For Hatfill, rebuilding remains painful and slow. He enters post offices only if he absolutely must, careful to show his face to surveillance cameras so that he can’t be accused of mailing letters surreptitiously. He tries to document his whereabouts at all times, in case he should ever need an alibi. He is permanently damaged, Hatfill says. Yet he still professes to love America. “My country didn’t do this to me,” he is quick to point out. “A bloated, incompetent bureaucracy and a broken press did. I wouldn’t be doing what I’m doing today if I didn’t still love my country.”
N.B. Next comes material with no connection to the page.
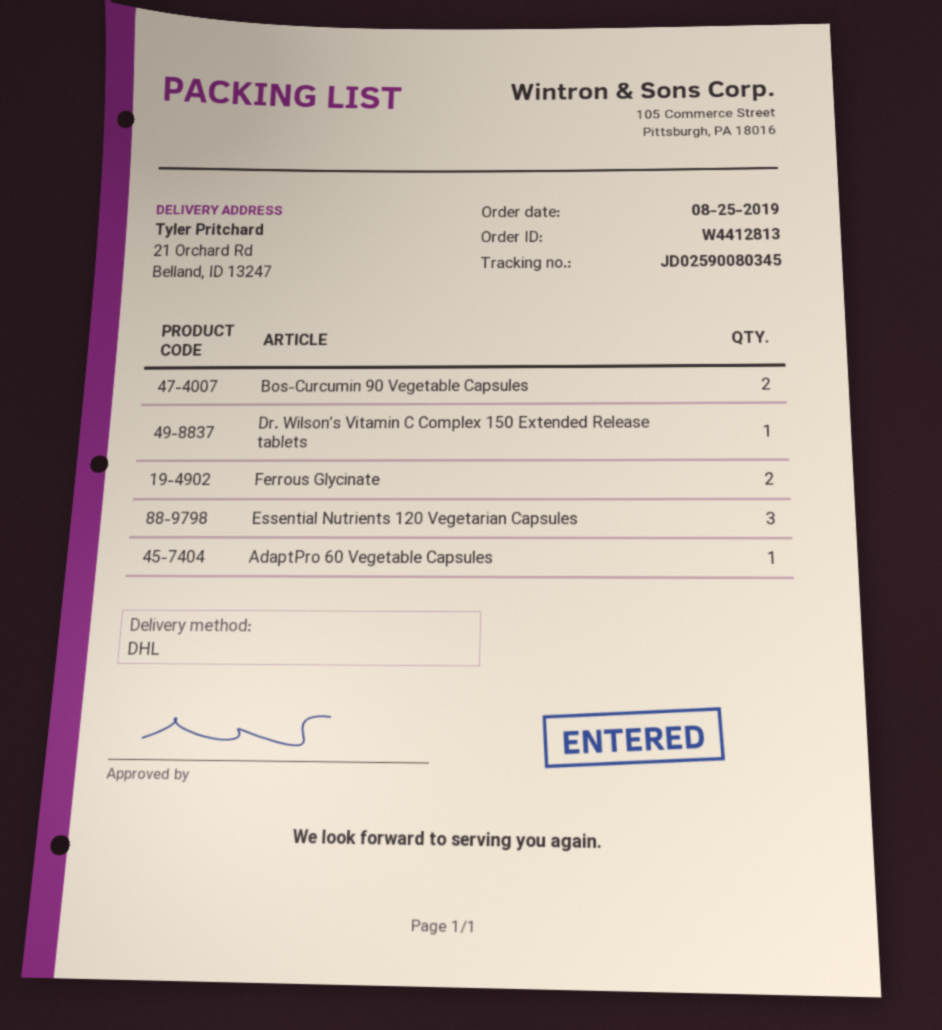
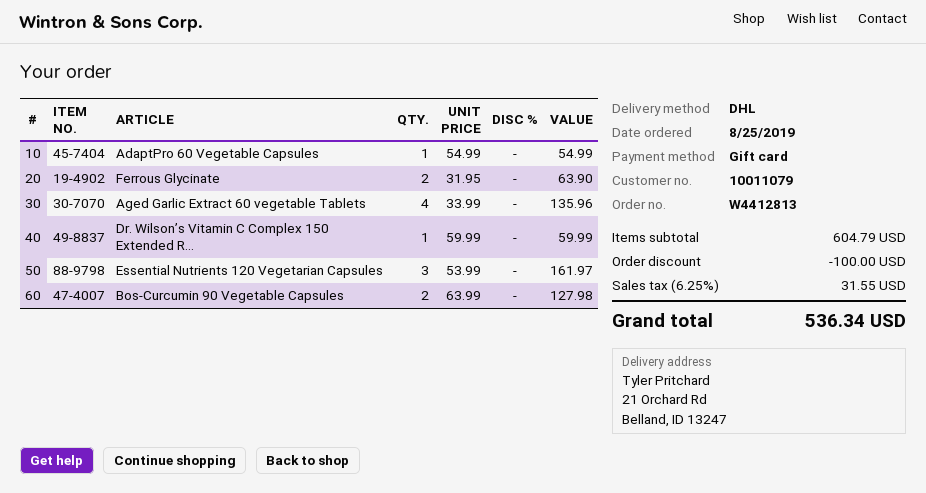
Aged Garlic Extract 60 vegetable Tablets: none -> 4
Much of Hatfill’s time these days is devoted to teaching life-saving medical techniques to military personnel bound for combat. They are his “band of brothers,” and the hours he spends with them, Hatfill says, are among his happiest. He also serves as an adjunct associate professor of emergency medicine at George Washington University.

Then there is his boat.

Hatfill has committed $1.5 million to building his floating genetic laboratory, a futuristic-looking vessel replete with a helicopter, an operating room to treat rural indigenous peoples, and a Cordon Bleu–trained chef. Hatfill intends to assemble a scientific team and cruise the Amazon for undiscovered or little-known plants and animals. From these organisms, he hopes to develop new medications for leukemia, and for tuberculosis and other diseases that have been growing increasingly resistant to existing antibiotics. Any useful treatments, he says, will be licensed to pharmaceutical companies on the condition that developing nations receive them at cost. Hatfill hopes to christen the boat within two years. Scientists at USAMRIID, where the FBI once suspected him of stealing anthrax, have expressed tentative interest in helping him mount his expedition.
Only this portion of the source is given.